Lysosome-associated membrane glycoprotein 3 is involved in influenza A virus replication in human lung epithelial (A549) cells
State Key Laboratory of Molecular Virology and Genetic Engineering, Institute of Pathogen Biology, Peking Union Medical College & Chinese Academy of Medical Sciences, Beijing 100730, China
Virology Journal 2011, 8:384 doi:10.1186/1743-422X-8-384Published: 3 August 2011
Influenza A virus mutates rapidly, rendering antiviral therapies and vaccines directed against virus-encoded targets ineffective. Knowledge of the host factors and molecular pathways exploited by influenza virus will provide further targets for novel antiviral strategies. However, the critical host factors involved in influenza virus infection have not been fully defined.
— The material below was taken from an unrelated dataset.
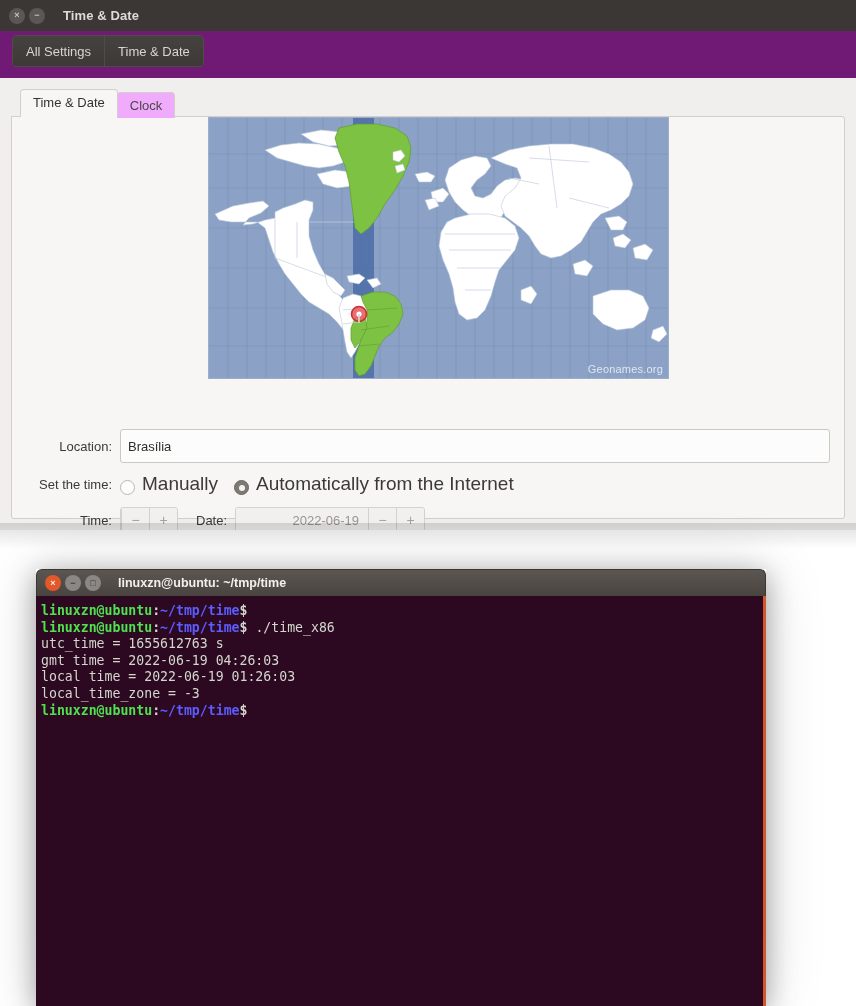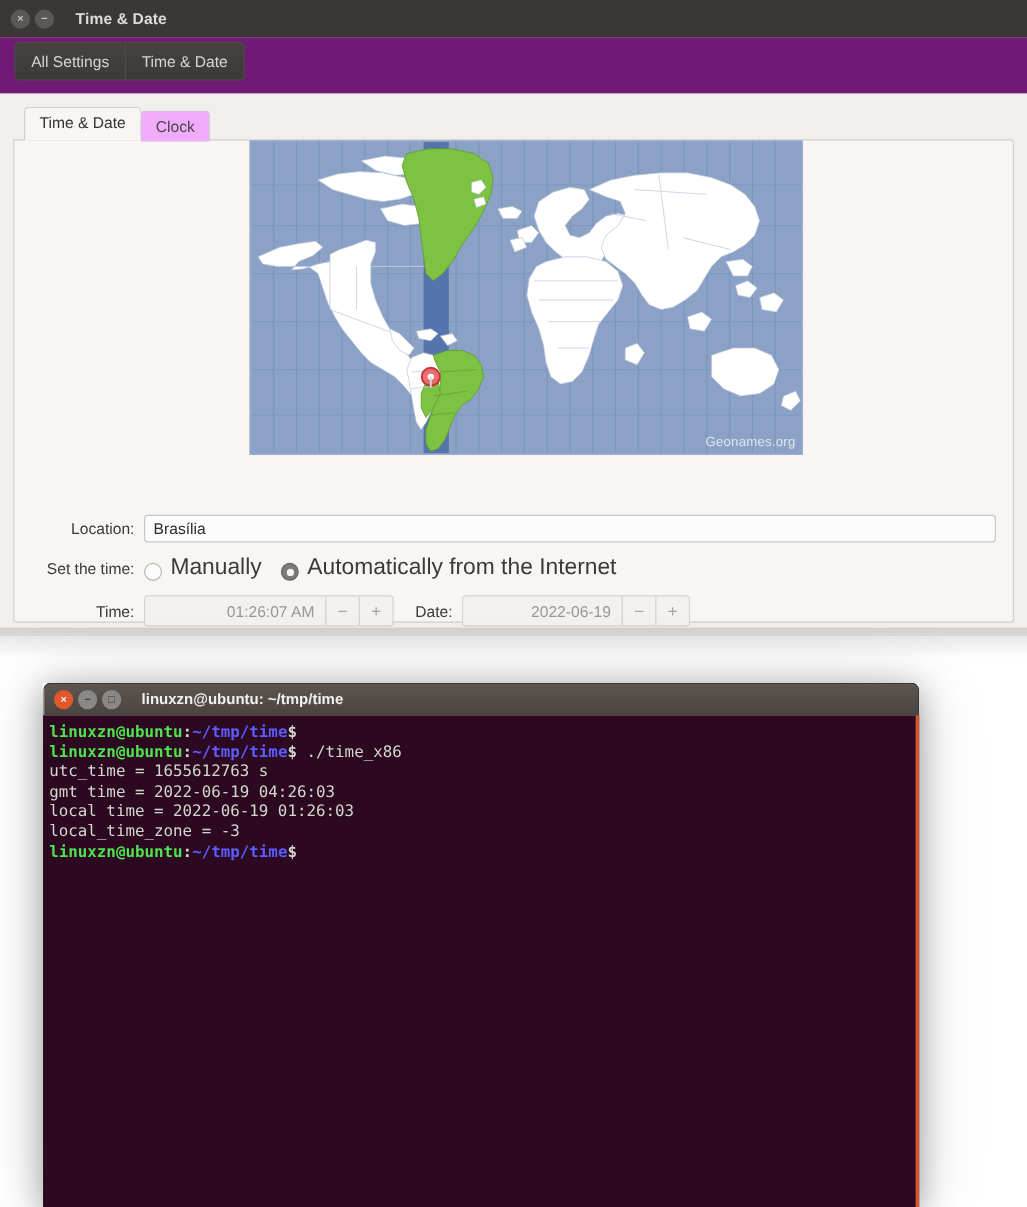"Brasília" #location-input { height: 23px -> 34px }
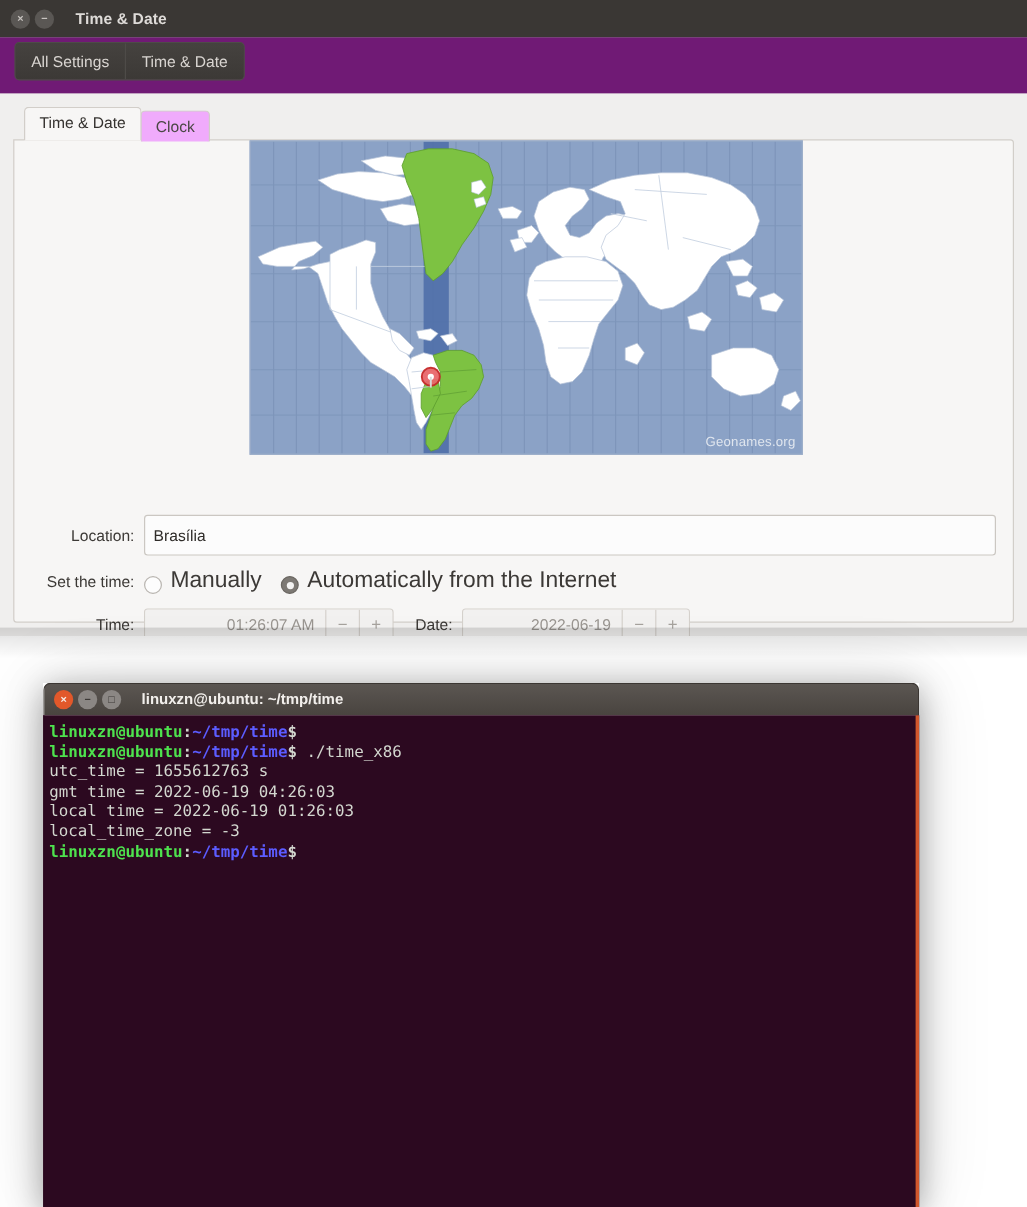"01:26:07 AM" div.spin-val { html: <div>01:26:07 AM</div> -> none }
We demonstrated that LAMP3, a member of lysosome-associated membrane glycoprotein (LAMP) family, was significantly induced in human lung epithelial (A549) cells upon influenza A virus infection. Knockdown of LAMP3 expression by RNA interference attenuated production of viral nucleoprotein (NP) as well as virus titers. Confocal microscopy results demonstrated that viral NP is colocalized within LAMP3 positive vesicles at early stages of virus infection. Furthermore, knockdown of LAMP3 expression led to a reduction in nuclear accumulation of viral NP and impeded virus replication.
LAMP3 is an influenza A virus inducible gene, and plays an important role in viral post-entry steps. Our observations may provide insights into the mechanism of influenza virus replication and potential targets for novel anti-influenza therapeutics.